PROBLEM REQUIREMENTS ▸ Write each line exactly as it stands, from the line containing "discount: none -> 100.00" through the end of the data.

[Start of Attachment]

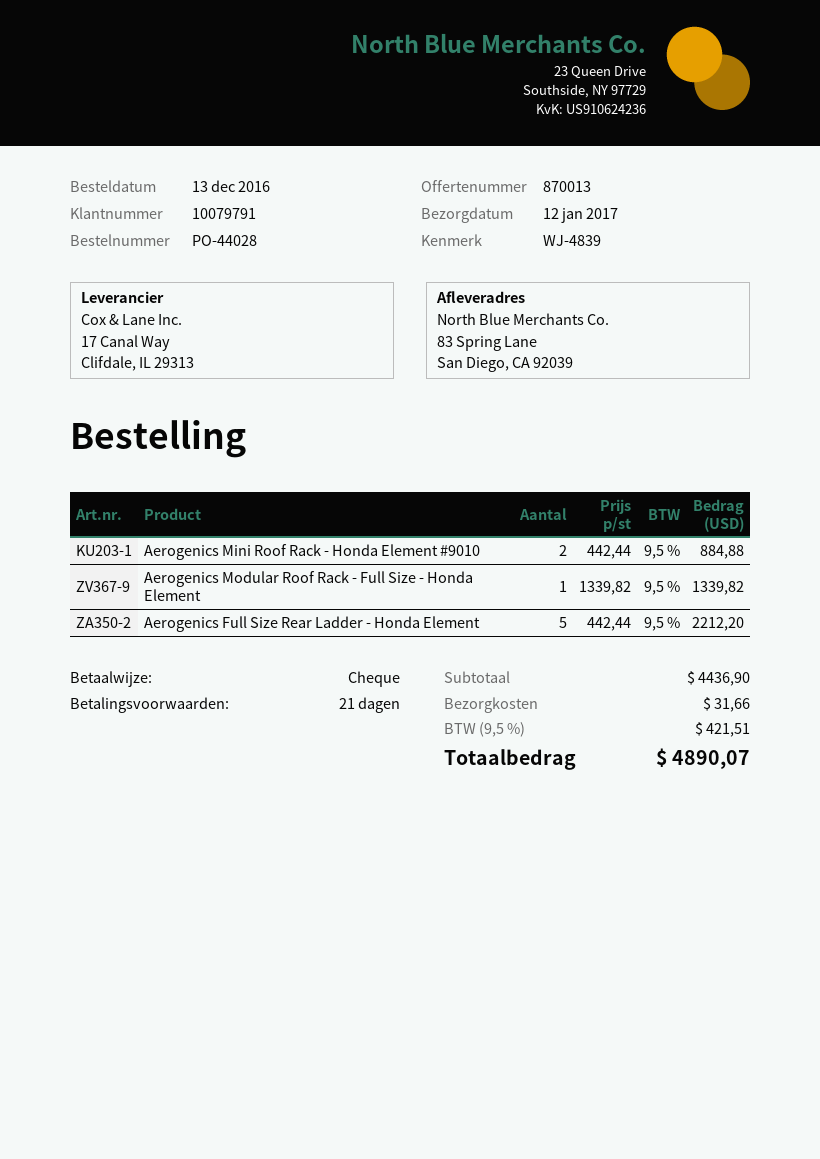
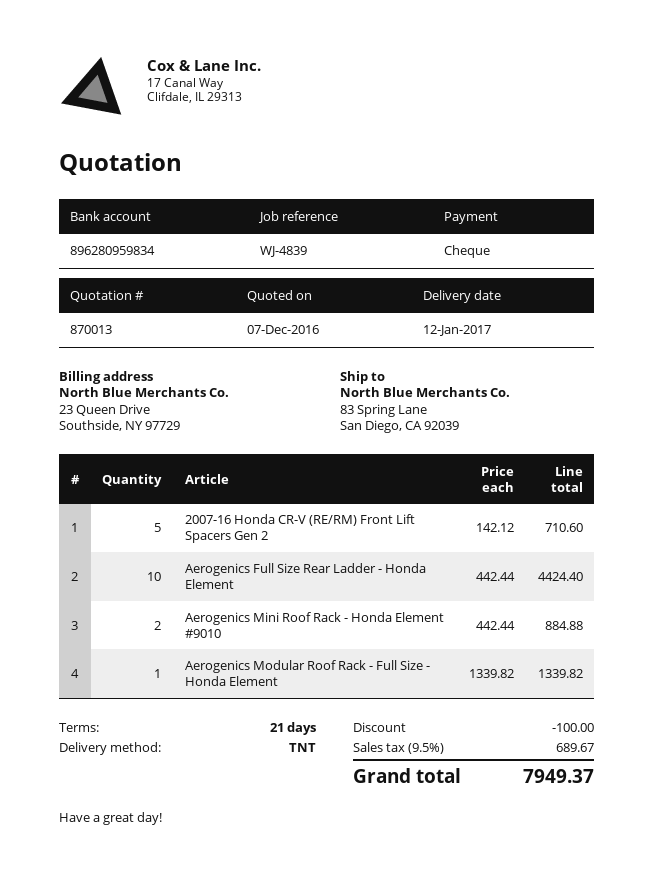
Aerogenics Full Size Rear Ladder - Honda Element: 5 x 442.44 = 2212.20 -> 10 x 442.44 = 4424.40
2007-16 Honda CR-V (RE/RM) Front Lift Spacers Gen 2: none -> 5 x 142.12 = 710.60
discount: none -> 100.00
shipping: 31.66 -> none
tax: 9.5% = 421.51 -> 9.5% = 689.67
total: 4890.07 -> 7949.37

[End of Attachment]

YOUR SOLUTION ▸
discount: none -> 100.00
shipping: 31.66 -> none
tax: 9.5% = 421.51 -> 9.5% = 689.67
total: 4890.07 -> 7949.37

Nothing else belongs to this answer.